Hitachi

JP1 Version 12 JP1/Automatic Job Management System 3 Administration Guide


12.2.2 Procedure for recovery from a failure in a JP1/AJS3 system that connects to an external database

The following figure shows an overview of recovery from a failure occurring in a JP1/AJS3 system that connects to an external database.

Figure 12‒2: Overview of recovery from a failure occurring in a JP1/AJS3 system that connects to an external database

[Figure]

The following shows the procedure for recovery from a failure in a JP1/AJS3 system that connects to an external database.

  1. Restore the JP1/AJS3 system from a backup of a JP1/AJS3 system that has been set up completely.

  2. Apply the environment information that you checked on the manager host before the failure occurred to the restored JP1/AJS3 system.

    For details about the environment information to be checked on the manager host before a failure occurs, see 12.2.1(2) Checking the environment information of the manager host.

  3. Run the jajs_extdb command to check the scheduler services used on the manager host and the databases in use.

    Execute the following command.

    jajs_extdb -v

    For details about the jajs_extdb command, see jajs_extdb in 3. Commands Used for Normal Operations in the manual JP1/Automatic Job Management System 3 Command Reference.

  4. Start all the databases that you checked in step 3.

  5. Run the jajs_extdb command with the -p option specified to set up the connection between the manager host and the agent management database again.

    Execute the following command.

    jajs_extdb -p -a
  6. Run the jajs_extdb command with the -p option specified to set up a connection between the scheduler service and the database again.

    Run the following command for each of the scheduler services that you checked in step 3:

    jajs_extdb -p -F scheduler-service-name
  7. Start the JP1/AJS3 services.

  8. Check the jobnets' and jobs' statuses existing when the failure occurred, and then change the statuses or rerun the jobnets and jobs as necessary.

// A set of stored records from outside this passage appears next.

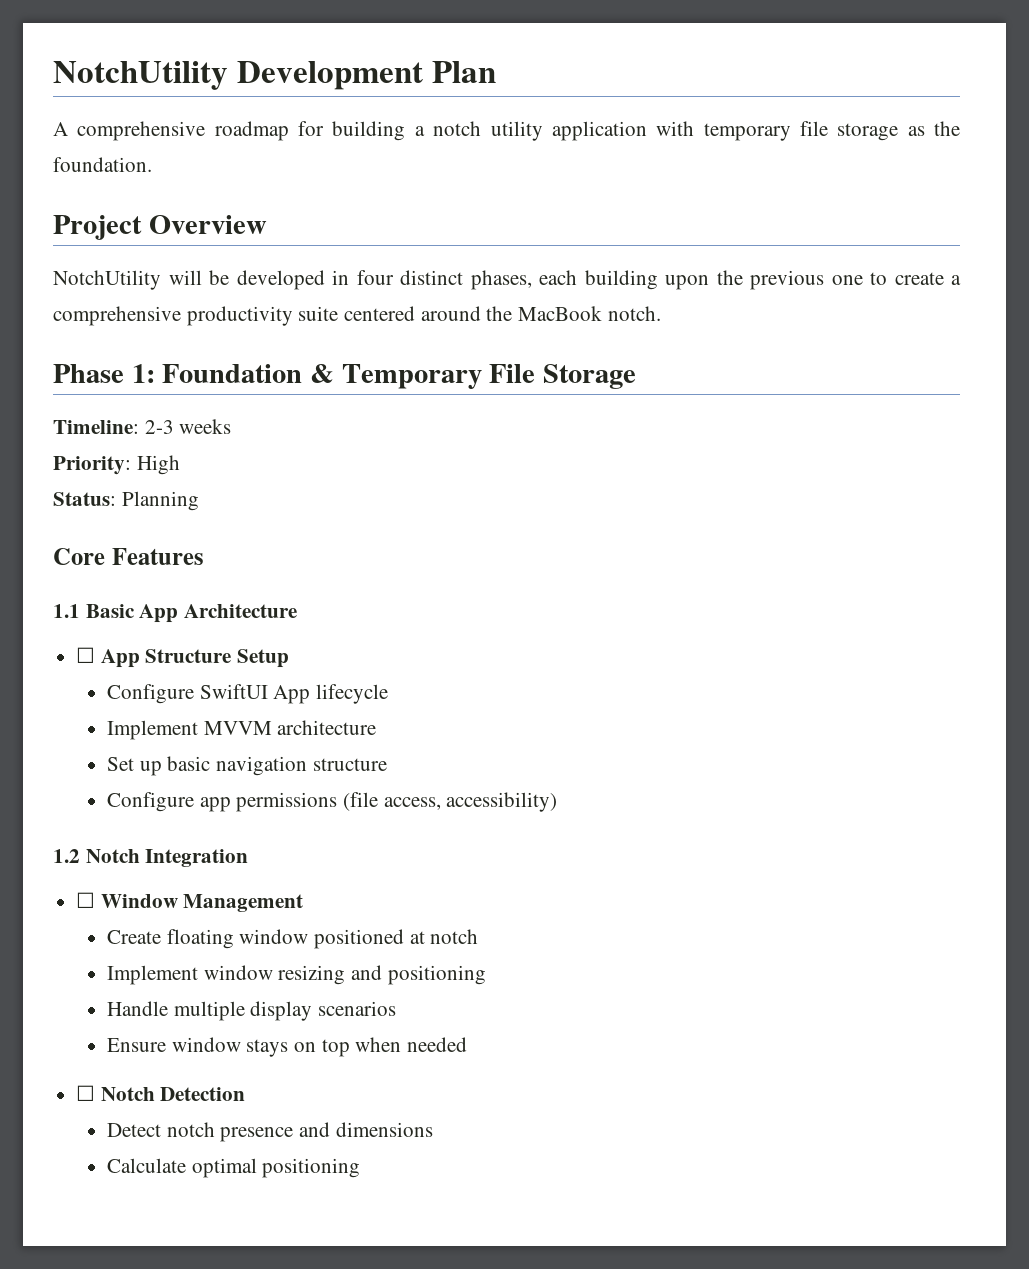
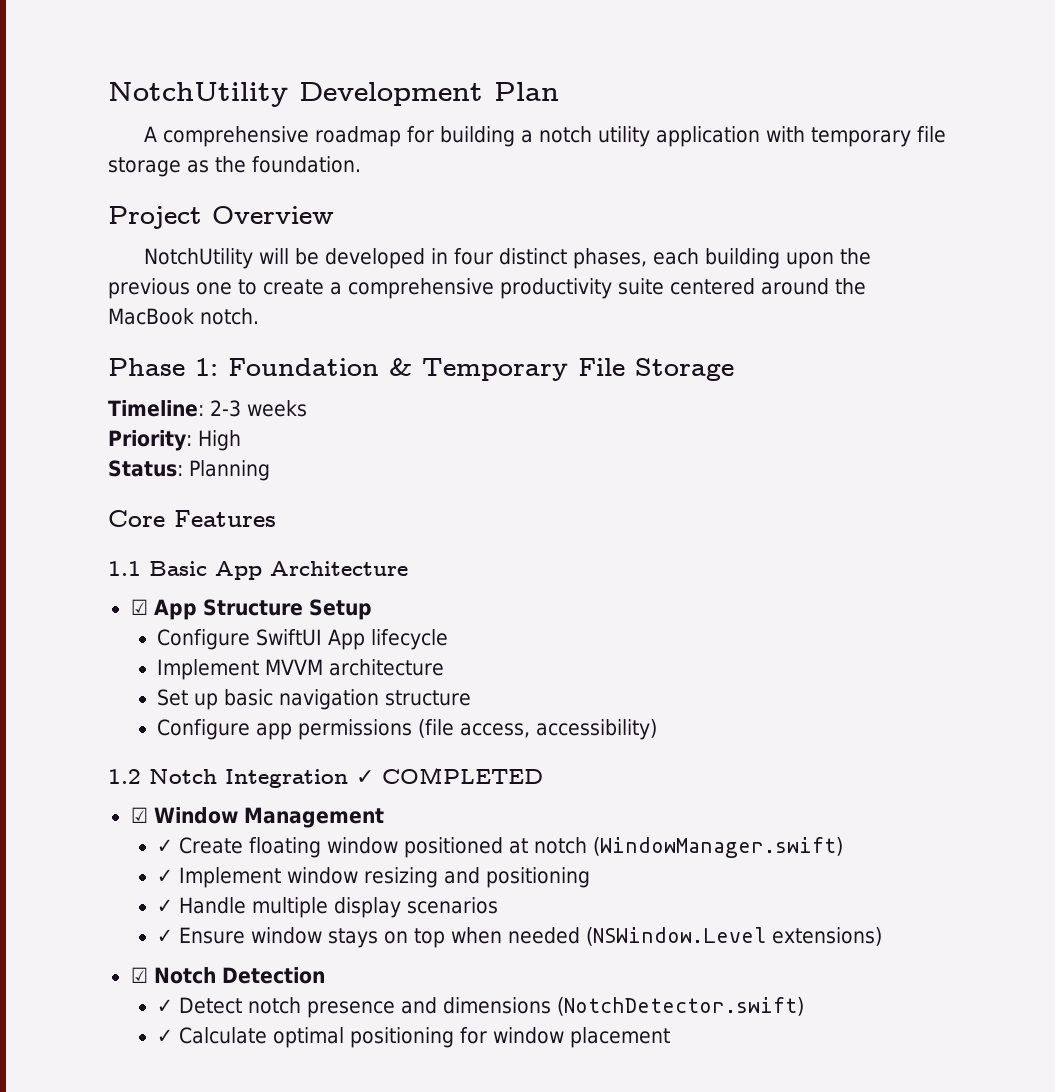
- ☐ App Structure Setup
+ ☑ App Structure Setup
- 1.2 Notch Integration
- ☐ Window Management
+ 1.2 Notch Integration ✓ COMPLETED
+ ☑ Window Management
- Create floating window positioned at notch
- Implement window resizing and positioning
+ ✓ Create floating window positioned at notch (WindowManager.swift)
+ ✓ Implement window resizing and positioning
- Handle multiple display scenarios
+ ✓ Handle multiple display scenarios
- Ensure window stays on top when needed
- ☐ Notch Detection
+ ✓ Ensure window stays on top when needed (NSWindow.Level extensions)
+ ☑ Notch Detection
- Detect notch presence and dimensions
- Calculate optimal positioning
+ ✓ Detect notch presence and dimensions (NotchDetector.swift)
+ ✓ Calculate optimal positioning for window placement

    When the jajs_extdb command is run, the scheduler service starts in disaster-recovery mode. In this case, the scheduler service starts in the status in which execution is suppressed, and the statuses of jobs and jobnets are changed. Use JP1/AJS3 - View or a command to check the status of each job, and then, if necessary, change the statuses of jobs or rerun jobs. Pay particular attention to the statuses of jobs that were running when the failure occurred. Discontinuation of JP1/AJS3 operation might have prevented the restored environment from inheriting the statuses of such jobs.

    For details about the status in which jobnets and jobs are placed when JP1/AJS3 is started in disaster-recovery mode, see the description of the statuses of jobnets and jobs when a disaster recovery start is performed in 6.2.1(3)(a) Statuses when a JP1/AJS3 service on the manager host is restarted.

    For details about how to check and change job execution statuses and how to rerun a job, see the JP1/Automatic Job Management System 3 Operator's Guide.

    When monitoring of a start condition has stopped, generations in Wait for start cond. status that were started by the start condition are processed as follows depending on the status of the waiting generation:

    • A generation of a jobnet is in Wait for start cond. status despite the start conditions being satisfied because concurrent execution is disabled and another instance of the jobnet is already running

      For the generations of a jobnet in Wait for start cond. status, the status remains the same in the restored environment. For the generation that is already running, the status changes to Interrupted. After the status of this generation changes to Interrupted, execution of the generations in Wait for start cond. status will restart.

    • Start conditions are not satisfied or only partially satisfied

      After the failure is corrected, all generations of this jobnet disappear.

  9. Delete the manager host information that is related to event jobs and remains on the agent host.

    Run the following command on the manager host to delete the manager host information that existed when the failure occurred and remains on the agent host.

    For the -a option, specify the execution host name that corresponds to the target execution agent name.

    jpomanevreset -h logical-host-name -F scheduler-service-name -dh manager-host-name -a execution-host-name

    If the manager host to be recovered is a physical host, you do not need to specify the -h option.

    If the manager host to be recovered is a logical host, specify the manager host name of the logical host for the -h option and -dh option.

  10. Run the jajs_extdb command to clear the execution-suppression start status of the scheduler service.

    Run the following command for each of the scheduler services that you checked in step 3:

    jajs_extdb -r -F AJSROOT1
  11. Run the ajsalter command to cancel suppression of the execution of jobs and jobnets, and then resume operations.

    Run the following command for each of the scheduler services that you checked in step 3:

    ajsalter -F scheduler-service-name -s none

    For details about the ajsalter command, see ajsalter in 3. Commands Used for Normal Operations in the manual JP1/Automatic Job Management System 3 Command Reference.